WHAT TO WORK ON: Your task is to find every line of the data that holds the string "Ticha" and copy it.
▼
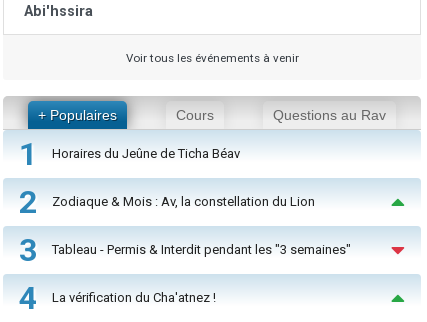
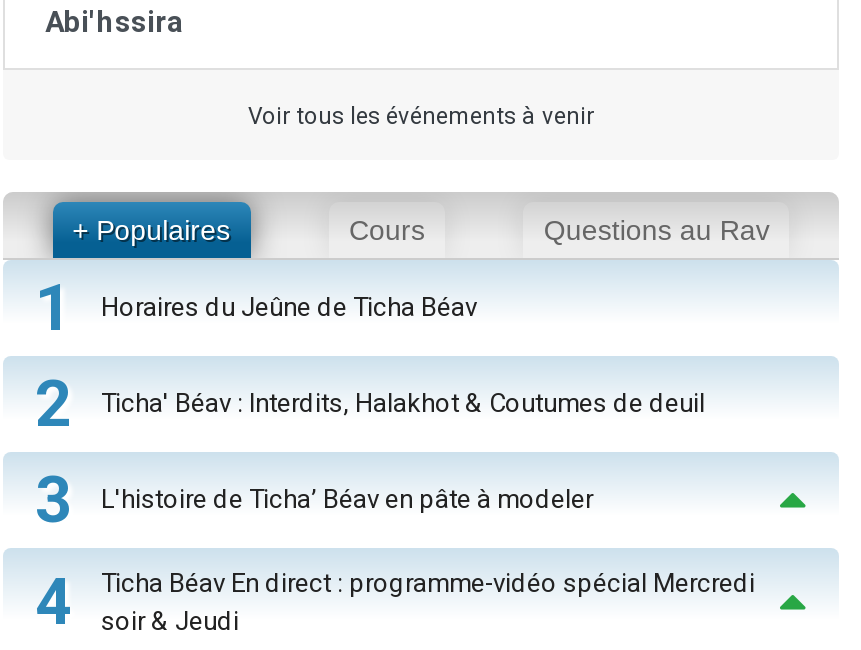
- Zodiaque & Mois : Av, la constellation du Lion
+ Ticha' Béav : Interdits, Halakhot & Coutumes de deuil

- Tableau - Permis & Interdit pendant les "3 semaines"
+ L'histoire de Ticha’ Béav en pâte à modeler

- La vérification du Cha'atnez !
+ Ticha Béav En direct : programme-vidéo spécial Mercredi
+ soir & Jeudi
▲
ANSWER FOR THIS EXERCISE:
+ Ticha' Béav : Interdits, Halakhot & Coutumes de deuil
+ L'histoire de Ticha’ Béav en pâte à modeler
+ Ticha Béav En direct : programme-vidéo spécial Mercredi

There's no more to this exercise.